I have written before about roasting a portion of boneless leg of lamb. This post covers the other use we make of lamb leg meat – minced, flavoured and formed into croquettes.
We have had our electric mincer for several years and we make good use of it to mince meat for various purposes, as well as fresh horseradish.
We still buy some minced meat from our butcher but, for a few favourite recipes, we use our own mincer to integrate other ingredients with the meat.
Last night we did just that as we prepared spiced lamb and fetta croquettes. These go very well accompanied by oven-heated Turkish bread plus some or all of tomato, spinach leaves and tzatziki.

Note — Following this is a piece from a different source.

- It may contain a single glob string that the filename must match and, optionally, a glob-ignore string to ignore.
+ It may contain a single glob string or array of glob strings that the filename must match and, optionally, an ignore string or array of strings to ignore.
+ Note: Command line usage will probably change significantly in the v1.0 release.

Previously, we have cooked the croquettes in a non-stick pan with a little olive oil but we decided to bake this batch in the Weber Q and partnered them with some stuffed Dutch Cream potatoes and a simple dressed salad of cucumber and home-grown cherry tomatoes. It took about 25 minutes to cook the croquettes at about 180C.
Ingredients
1½ tbsp olive oil
1 smallish brown onion, finely diced
2 cloves garlic, finely diced
1½ tsp ground cumin
3/4 tsp ground coriander
small pinch chilli flakes or large pinch cayenne pepper
¼ tsp ground allspice
500g minced lamb or use diced lamb if you have a mincer
2 tbsp mint leaves
2 tbsp parsley leaves
1 egg
½ tsp salt
70-100g fetta, crumbled
1/3 cup brown rice cooked for 33 minutes in plenty of salted water (or ½ cup fresh bread crumbs)
Method
- Heat olive oil in a pan over medium heat. Saute onion and garlic for 6 to 7 minutes until soft but not coloured. Add spices and cook for 1 minute. Remove from heat and allow to cool.
- If you have a mincer, just put the lamb and herbs through the mincer together. If not, chop the herbs finely and mix with the lamb mince and cooled onion in a bowl. Add egg, salt, fetta and bread crumbs or rice and mix well.
- Divide the lamb mix into about 15 portions and, using oiled hands, mould into croquettes.
- Cook gently in a frypan with olive oil, turning once or twice to ensure even cooking.
For the stuffed potatoes, I pricked the skin of each potato thoroughly with a fork – to prevent a premature eruption of potato flesh – and boiled them gently for about 25 minutes (must be no longer than when the skin just begins to peel). When they were cool enough to handle – don’t use cold water, let them continue to cook in their own skins – Maggie sliced off a thin top layer, scooped out most of the flesh and mashed it with some butter, sour cream, salt, black pepper, paprika and plenty of finely chopped parsley and chives that I picked from our garden.
We put the potatoes in the Weber as we lit it and gave them a 10-minute head-start after the temperature reached 180C.